[MATERIAL FOR THIS EXERCISE Boundary: Start]

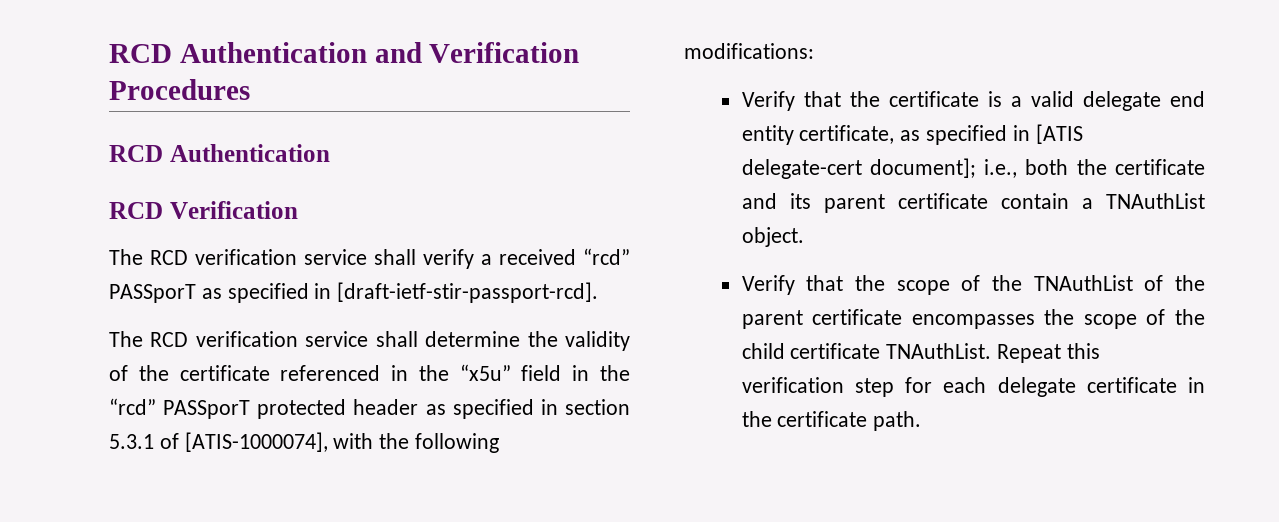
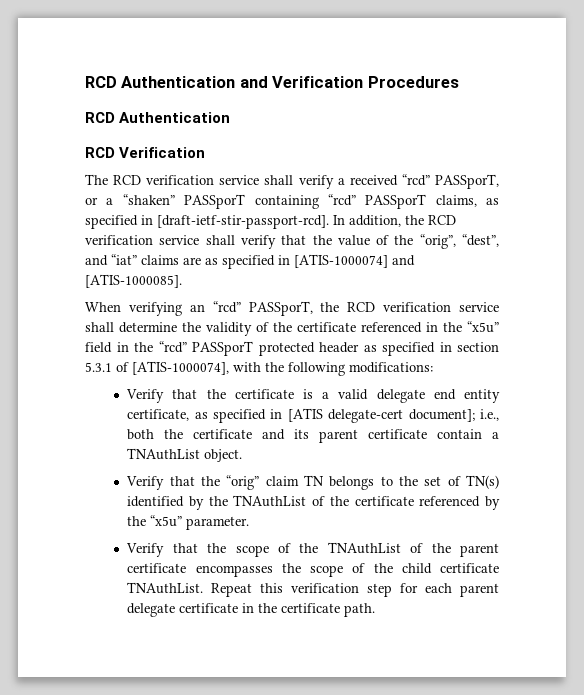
- The RCD verification service shall verify a received “rcd” PASSporT as specified in [draft-ietf-stir-passport-rcd].
- The RCD verification service shall determine the validity of the certificate referenced in the “x5u” field in the “rcd” PASSporT protected header as specified in section 5.3.1 of [ATIS-1000074], with the following modifications:
+ The RCD verification service shall verify a received “rcd” PASSporT, or a “shaken” PASSporT containing “rcd” PASSporT claims, as specified in [draft-ietf-stir-passport-rcd]. In addition, the RCD verification service shall verify that the value of the “orig”, “dest”, and “iat” claims are as specified in [ATIS-1000074] and [ATIS-1000085].
+ When verifying an “rcd” PASSporT, the RCD verification service shall determine the validity of the certificate referenced in the “x5u” field in the “rcd” PASSporT protected header as specified in section 5.3.1 of [ATIS-1000074], with the following modifications:
+ Verify that the “orig” claim TN belongs to the set of TN(s) identified by the TNAuthList of the certificate referenced by the “x5u” parameter.
- Repeat this verification step for each delegate certificate in the certificate path.
+ Repeat this verification step for each parent delegate certificate in the certificate path.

[MATERIAL FOR THIS EXERCISE Boundary: End]

**WHAT THE TASK ASKS**. Would you return, unchanged, the lines from the one containing "- Repeat this" through the end of the entries?

**OUTPUT FOR THIS EXERCISE**.
- Repeat this verification step for each delegate certificate in the certificate path.
+ Repeat this verification step for each parent delegate certificate in the certificate path.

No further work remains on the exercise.